Home  ❯  Opinion   ❯   Can you succeed in fintech with a ‘low value’ degree?

10th August, 2023 Chantal Swainston No Comments

While technically summer should still be in full swing, the cool weather and consistent rain is feeling very autumnal. That back-to-school mentality has been dragged forward a few weeks, and alongside lots of other positive news stories, a plethora of soon-to-be students are now on the cusp of believing their degree is “low value”.

In July, Rishi Sunak announced a backlash against ‘low value’ degrees. How are we measuring low value? “The key metrics are continuation rates, completion rates and graduate outcomes” according to The Guardian. “Graduate outcomes” feels vague and is measured approximately 15 months out of university, which to me doesn’t feel long at all. 

For context, 15 months out of University, I’d just been sacked from my first ever graduate job in marketing after studying English Literature…it was the worst of times.

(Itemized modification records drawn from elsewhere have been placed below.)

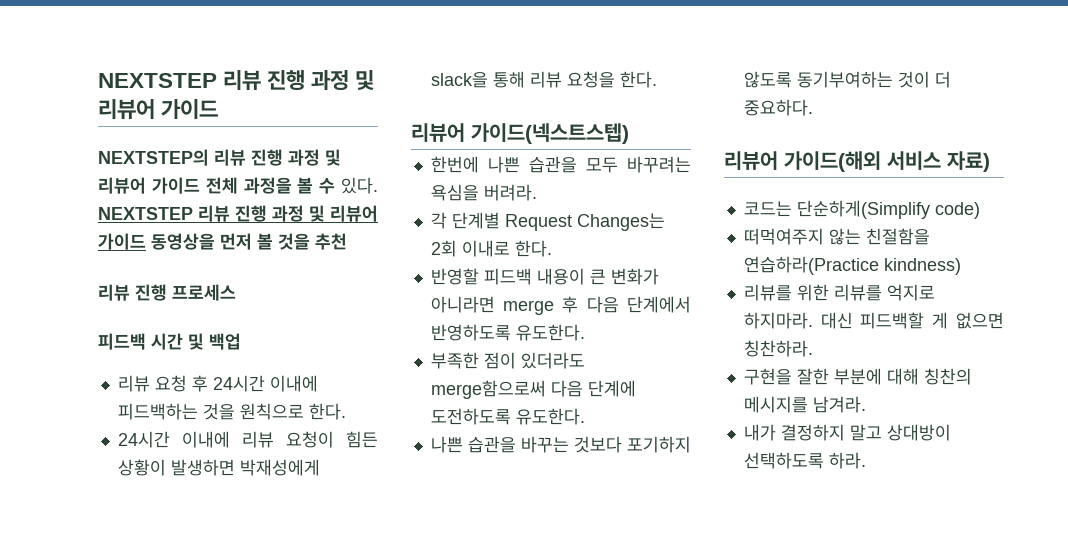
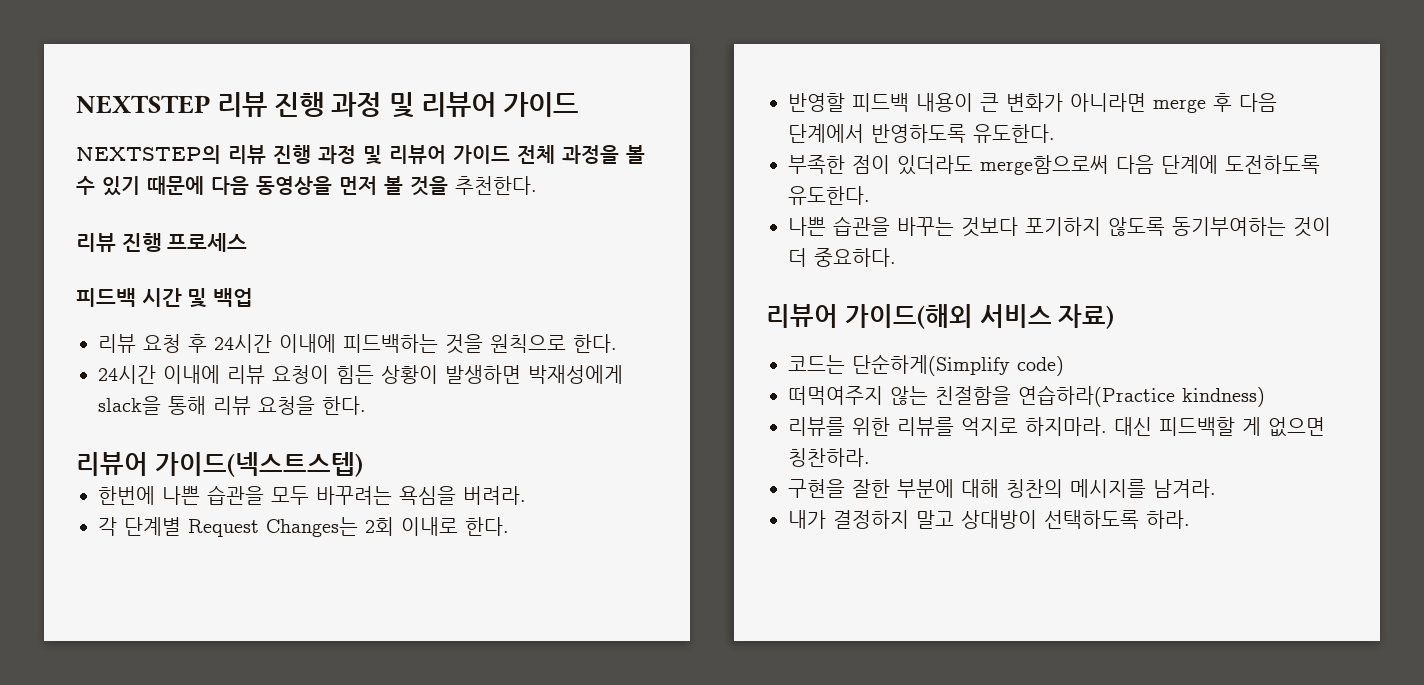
[341,177,379,194] [98,205,378,222] [98,233,146,250] 있다. NEXTSTEP 리뷰 진행 과정 및 리뷰어 가이드 -> [102,176,249,196] 있기 때문에 다음
[315,233,347,250] 추천 -> [455,176,537,195] 추천한다.

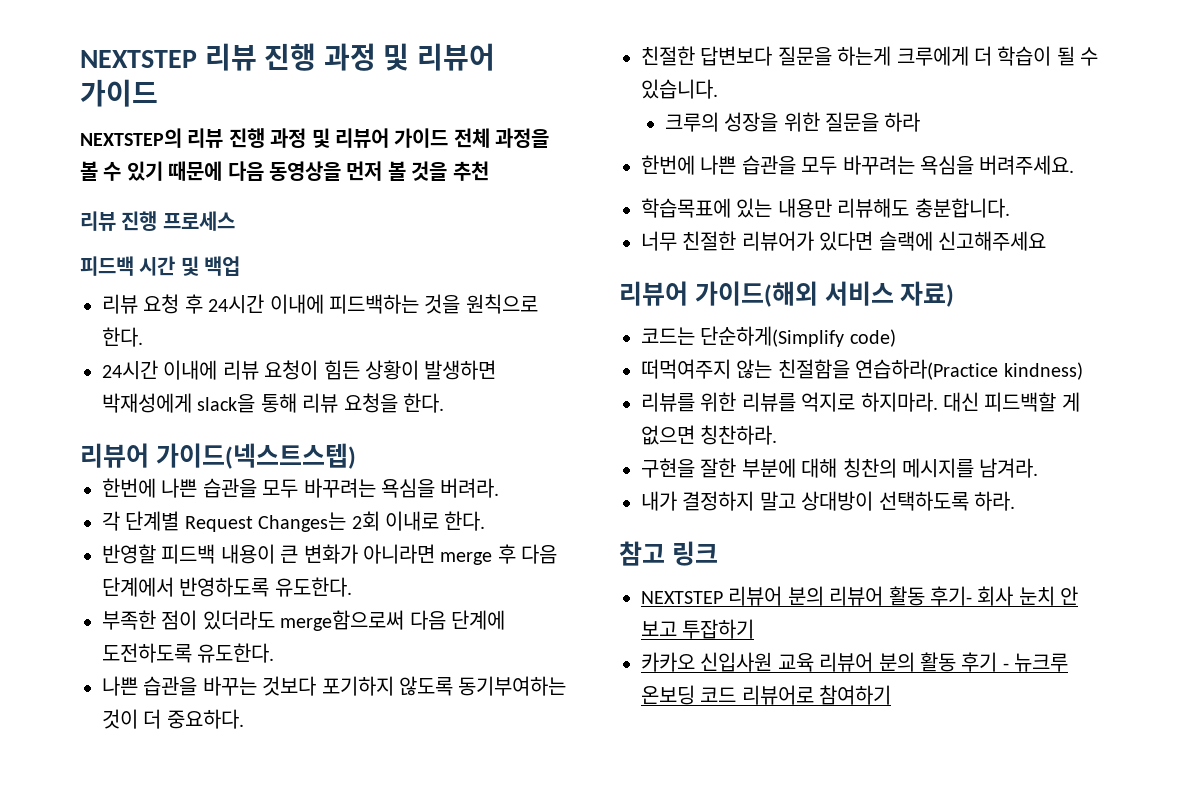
[455,176,537,195] 추천한다. -> [452,161,489,181] 추천
(896, 257) none -> [641,46,1099,66] [641,79,718,99] [664,112,921,132] [641,155,1075,175] [641,198,1010,218] [641,231,1046,251] // 친절한 답변보다 질문을 하는게 크루에게 더 학습이 될 수 있습니다. // 크루의 성장을 위한 질문을 하라 // 한번에 나쁜 습관을 모두 바꾸려는 욕심을 버려주세요. // 학습목표에 있는 내용만 리뷰해도 충분합니다. // 너무 친절한 리뷰어가 있다면 슬랙에 신고해주세요
(1190, 519) none -> [619,541,718,566] [641,586,1079,606] [641,619,755,639] [641,652,1069,672] [641,685,892,705] // 참고 링크 // NEXTSTEP 리뷰어 분의 리뷰어 활동 후기- 회사 눈치 안 보고 투잡하기 // 카카오 신입사원 교육 리뷰어 분의 활동 후기 - 뉴크루 온보딩 코드 리뷰어로 참여하기

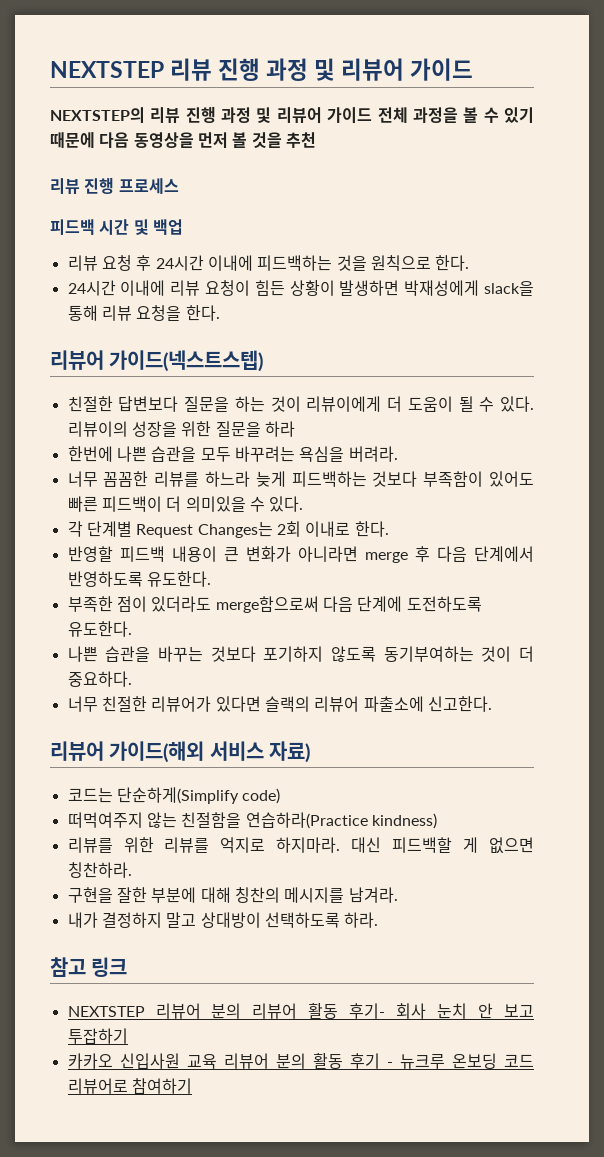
(356, 456) none -> [67,396,534,412] [67,421,295,437] // 친절한 답변보다 질문을 하는 것이 리뷰이에게 더 도움이 될 수 있다. 리뷰이의 성장을 위한 질문을 하라
(500, 488) none -> [67,471,534,487] [67,496,304,512] // 너무 꼼꼼한 리뷰를 하느라 늦게 피드백하는 것보다 부족함이 있어도 빠른 피드백이 더 의미있을 수 있다.
[641,46,1099,66] [641,79,718,99] [664,112,921,132] [641,155,1075,175] [641,198,1010,218] // 친절한 답변보다 질문을 하는게 크루에게 더 학습이 될 수 있습니다. // 크루의 성장을 위한 질문을 하라 // 한번에 나쁜 습관을 모두 바꾸려는 욕심을 버려주세요. // 학습목표에 있는 내용만 리뷰해도 충분합니다. -> (132, 679) none
[878,231,1046,251] 슬랙에 신고해주세요 -> [264,696,492,712] 슬랙의 리뷰어 파출소에 신고한다.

I whole heartedly support the idea that governments should support those who choose to get a degree to reap tangible benefits. But I don’t think branding any degree as ‘low value’ is the way to go. Your degree (if you choose to get one) is as valuable as you make it. 

So I spoke to a few brilliant women in fintech whose degrees aren’t directly related to their field, and what they learned along the way.

Given recent discussions about ‘useless’ degrees in the press, I have to say I’m not sure there is such a thing.” says Anda Grodsky, Chief of Staff at PXP Financial. “Taken at face value, studying Communication and Journalism at University of Vienna in Austria could be considered ‘useless’; it’s certainly far cry from my current role as Chief of Staff at a leading fintech firm.”

It’s true, surely anything could be considered technically ‘useless’ if we’re not using it. 

Olivia Minnock, a former fintech journalist now working in a fintech startup agrees: “I do see a lot of – sometimes deliberate – ignorance about the transferable skills most degrees offer. We can’t steer people away from Arts degrees and then wonder why the ability to think critically, argue with nuance and recognise media bias seems to be in decline.”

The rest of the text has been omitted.